### Description of the task
Once you have read the records below, print them again exactly as they stand.

### Task data

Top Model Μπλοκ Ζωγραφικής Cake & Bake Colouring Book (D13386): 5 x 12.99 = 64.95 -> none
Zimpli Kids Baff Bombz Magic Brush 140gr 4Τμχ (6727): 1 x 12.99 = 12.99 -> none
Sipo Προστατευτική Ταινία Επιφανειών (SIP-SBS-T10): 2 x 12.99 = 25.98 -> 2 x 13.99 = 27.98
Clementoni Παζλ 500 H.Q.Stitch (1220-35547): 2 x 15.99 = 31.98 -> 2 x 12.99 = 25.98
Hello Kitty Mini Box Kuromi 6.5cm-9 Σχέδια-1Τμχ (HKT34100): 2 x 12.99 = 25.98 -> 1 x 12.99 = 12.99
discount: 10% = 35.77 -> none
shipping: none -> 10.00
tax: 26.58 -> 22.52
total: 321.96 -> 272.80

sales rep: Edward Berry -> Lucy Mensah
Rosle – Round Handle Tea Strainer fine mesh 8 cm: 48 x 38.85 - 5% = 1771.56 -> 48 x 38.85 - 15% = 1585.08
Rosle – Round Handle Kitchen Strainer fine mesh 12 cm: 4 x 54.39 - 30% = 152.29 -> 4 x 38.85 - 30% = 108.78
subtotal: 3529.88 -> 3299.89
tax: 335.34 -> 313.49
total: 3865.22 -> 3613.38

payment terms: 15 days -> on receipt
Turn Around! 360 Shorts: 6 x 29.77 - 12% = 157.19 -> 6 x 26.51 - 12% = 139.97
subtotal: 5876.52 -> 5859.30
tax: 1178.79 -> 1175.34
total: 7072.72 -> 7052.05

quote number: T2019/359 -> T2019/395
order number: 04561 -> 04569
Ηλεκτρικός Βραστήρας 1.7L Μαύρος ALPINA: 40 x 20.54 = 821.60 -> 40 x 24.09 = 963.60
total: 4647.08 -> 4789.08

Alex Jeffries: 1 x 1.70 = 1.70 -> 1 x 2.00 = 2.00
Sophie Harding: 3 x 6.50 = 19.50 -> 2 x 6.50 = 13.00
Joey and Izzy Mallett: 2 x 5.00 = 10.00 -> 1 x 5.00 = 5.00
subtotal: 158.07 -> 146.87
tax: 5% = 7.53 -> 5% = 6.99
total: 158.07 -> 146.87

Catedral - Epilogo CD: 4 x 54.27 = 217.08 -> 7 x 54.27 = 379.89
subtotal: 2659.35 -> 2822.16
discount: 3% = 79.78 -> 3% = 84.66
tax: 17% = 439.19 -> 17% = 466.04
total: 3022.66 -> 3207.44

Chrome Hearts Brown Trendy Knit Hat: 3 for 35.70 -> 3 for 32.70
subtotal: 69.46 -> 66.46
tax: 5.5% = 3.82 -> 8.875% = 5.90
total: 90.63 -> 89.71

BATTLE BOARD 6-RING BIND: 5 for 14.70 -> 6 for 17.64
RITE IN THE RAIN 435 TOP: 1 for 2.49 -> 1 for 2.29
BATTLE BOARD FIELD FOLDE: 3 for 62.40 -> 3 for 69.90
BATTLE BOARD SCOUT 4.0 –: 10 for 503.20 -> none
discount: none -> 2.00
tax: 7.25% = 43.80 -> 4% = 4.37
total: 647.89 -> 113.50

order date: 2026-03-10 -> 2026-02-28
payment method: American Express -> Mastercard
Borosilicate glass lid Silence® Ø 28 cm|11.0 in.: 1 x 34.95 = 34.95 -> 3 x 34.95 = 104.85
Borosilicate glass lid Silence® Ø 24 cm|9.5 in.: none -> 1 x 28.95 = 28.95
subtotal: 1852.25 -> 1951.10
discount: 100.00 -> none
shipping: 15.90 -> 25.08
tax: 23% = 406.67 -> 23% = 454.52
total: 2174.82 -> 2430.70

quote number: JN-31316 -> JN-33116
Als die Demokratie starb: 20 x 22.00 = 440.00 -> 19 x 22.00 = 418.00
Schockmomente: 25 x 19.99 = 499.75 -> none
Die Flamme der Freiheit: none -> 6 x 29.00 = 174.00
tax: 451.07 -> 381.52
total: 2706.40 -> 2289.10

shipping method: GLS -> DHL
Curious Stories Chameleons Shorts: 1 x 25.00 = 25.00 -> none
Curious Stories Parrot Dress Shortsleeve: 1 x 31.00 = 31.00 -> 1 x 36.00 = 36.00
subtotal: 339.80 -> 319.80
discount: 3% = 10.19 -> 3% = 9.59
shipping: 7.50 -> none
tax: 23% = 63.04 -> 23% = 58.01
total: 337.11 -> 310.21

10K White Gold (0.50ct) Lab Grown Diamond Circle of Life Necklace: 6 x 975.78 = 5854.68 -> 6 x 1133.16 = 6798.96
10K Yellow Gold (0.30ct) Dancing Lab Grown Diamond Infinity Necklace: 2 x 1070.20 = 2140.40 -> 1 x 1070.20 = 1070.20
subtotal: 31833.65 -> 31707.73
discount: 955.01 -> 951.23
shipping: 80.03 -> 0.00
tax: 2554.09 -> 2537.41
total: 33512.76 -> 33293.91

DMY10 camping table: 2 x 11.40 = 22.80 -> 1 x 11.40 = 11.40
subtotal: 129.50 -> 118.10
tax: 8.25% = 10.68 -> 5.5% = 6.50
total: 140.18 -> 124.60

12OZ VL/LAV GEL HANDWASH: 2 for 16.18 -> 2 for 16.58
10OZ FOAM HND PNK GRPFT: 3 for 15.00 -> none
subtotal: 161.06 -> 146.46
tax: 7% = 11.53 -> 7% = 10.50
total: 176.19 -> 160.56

### Result
Top Model Μπλοκ Ζωγραφικής Cake & Bake Colouring Book (D13386): 5 x 12.99 = 64.95 -> none
Zimpli Kids Baff Bombz Magic Brush 140gr 4Τμχ (6727): 1 x 12.99 = 12.99 -> none
Sipo Προστατευτική Ταινία Επιφανειών (SIP-SBS-T10): 2 x 12.99 = 25.98 -> 2 x 13.99 = 27.98
Clementoni Παζλ 500 H.Q.Stitch (1220-35547): 2 x 15.99 = 31.98 -> 2 x 12.99 = 25.98
Hello Kitty Mini Box Kuromi 6.5cm-9 Σχέδια-1Τμχ (HKT34100): 2 x 12.99 = 25.98 -> 1 x 12.99 = 12.99
discount: 10% = 35.77 -> none
shipping: none -> 10.00
tax: 26.58 -> 22.52
total: 321.96 -> 272.80

sales rep: Edward Berry -> Lucy Mensah
Rosle – Round Handle Tea Strainer fine mesh 8 cm: 48 x 38.85 - 5% = 1771.56 -> 48 x 38.85 - 15% = 1585.08
Rosle – Round Handle Kitchen Strainer fine mesh 12 cm: 4 x 54.39 - 30% = 152.29 -> 4 x 38.85 - 30% = 108.78
subtotal: 3529.88 -> 3299.89
tax: 335.34 -> 313.49
total: 3865.22 -> 3613.38

payment terms: 15 days -> on receipt
Turn Around! 360 Shorts: 6 x 29.77 - 12% = 157.19 -> 6 x 26.51 - 12% = 139.97
subtotal: 5876.52 -> 5859.30
tax: 1178.79 -> 1175.34
total: 7072.72 -> 7052.05

quote number: T2019/359 -> T2019/395
order number: 04561 -> 04569
Ηλεκτρικός Βραστήρας 1.7L Μαύρος ALPINA: 40 x 20.54 = 821.60 -> 40 x 24.09 = 963.60
total: 4647.08 -> 4789.08

Alex Jeffries: 1 x 1.70 = 1.70 -> 1 x 2.00 = 2.00
Sophie Harding: 3 x 6.50 = 19.50 -> 2 x 6.50 = 13.00
Joey and Izzy Mallett: 2 x 5.00 = 10.00 -> 1 x 5.00 = 5.00
subtotal: 158.07 -> 146.87
tax: 5% = 7.53 -> 5% = 6.99
total: 158.07 -> 146.87

Catedral - Epilogo CD: 4 x 54.27 = 217.08 -> 7 x 54.27 = 379.89
subtotal: 2659.35 -> 2822.16
discount: 3% = 79.78 -> 3% = 84.66
tax: 17% = 439.19 -> 17% = 466.04
total: 3022.66 -> 3207.44

Chrome Hearts Brown Trendy Knit Hat: 3 for 35.70 -> 3 for 32.70
subtotal: 69.46 -> 66.46
tax: 5.5% = 3.82 -> 8.875% = 5.90
total: 90.63 -> 89.71

BATTLE BOARD 6-RING BIND: 5 for 14.70 -> 6 for 17.64
RITE IN THE RAIN 435 TOP: 1 for 2.49 -> 1 for 2.29
BATTLE BOARD FIELD FOLDE: 3 for 62.40 -> 3 for 69.90
BATTLE BOARD SCOUT 4.0 –: 10 for 503.20 -> none
discount: none -> 2.00
tax: 7.25% = 43.80 -> 4% = 4.37
total: 647.89 -> 113.50

order date: 2026-03-10 -> 2026-02-28
payment method: American Express -> Mastercard
Borosilicate glass lid Silence® Ø 28 cm|11.0 in.: 1 x 34.95 = 34.95 -> 3 x 34.95 = 104.85
Borosilicate glass lid Silence® Ø 24 cm|9.5 in.: none -> 1 x 28.95 = 28.95
subtotal: 1852.25 -> 1951.10
discount: 100.00 -> none
shipping: 15.90 -> 25.08
tax: 23% = 406.67 -> 23% = 454.52
total: 2174.82 -> 2430.70

quote number: JN-31316 -> JN-33116
Als die Demokratie starb: 20 x 22.00 = 440.00 -> 19 x 22.00 = 418.00
Schockmomente: 25 x 19.99 = 499.75 -> none
Die Flamme der Freiheit: none -> 6 x 29.00 = 174.00
tax: 451.07 -> 381.52
total: 2706.40 -> 2289.10

shipping method: GLS -> DHL
Curious Stories Chameleons Shorts: 1 x 25.00 = 25.00 -> none
Curious Stories Parrot Dress Shortsleeve: 1 x 31.00 = 31.00 -> 1 x 36.00 = 36.00
subtotal: 339.80 -> 319.80
discount: 3% = 10.19 -> 3% = 9.59
shipping: 7.50 -> none
tax: 23% = 63.04 -> 23% = 58.01
total: 337.11 -> 310.21

10K White Gold (0.50ct) Lab Grown Diamond Circle of Life Necklace: 6 x 975.78 = 5854.68 -> 6 x 1133.16 = 6798.96
10K Yellow Gold (0.30ct) Dancing Lab Grown Diamond Infinity Necklace: 2 x 1070.20 = 2140.40 -> 1 x 1070.20 = 1070.20
subtotal: 31833.65 -> 31707.73
discount: 955.01 -> 951.23
shipping: 80.03 -> 0.00
tax: 2554.09 -> 2537.41
total: 33512.76 -> 33293.91

DMY10 camping table: 2 x 11.40 = 22.80 -> 1 x 11.40 = 11.40
subtotal: 129.50 -> 118.10
tax: 8.25% = 10.68 -> 5.5% = 6.50
total: 140.18 -> 124.60

12OZ VL/LAV GEL HANDWASH: 2 for 16.18 -> 2 for 16.58
10OZ FOAM HND PNK GRPFT: 3 for 15.00 -> none
subtotal: 161.06 -> 146.46
tax: 7% = 11.53 -> 7% = 10.50
total: 176.19 -> 160.56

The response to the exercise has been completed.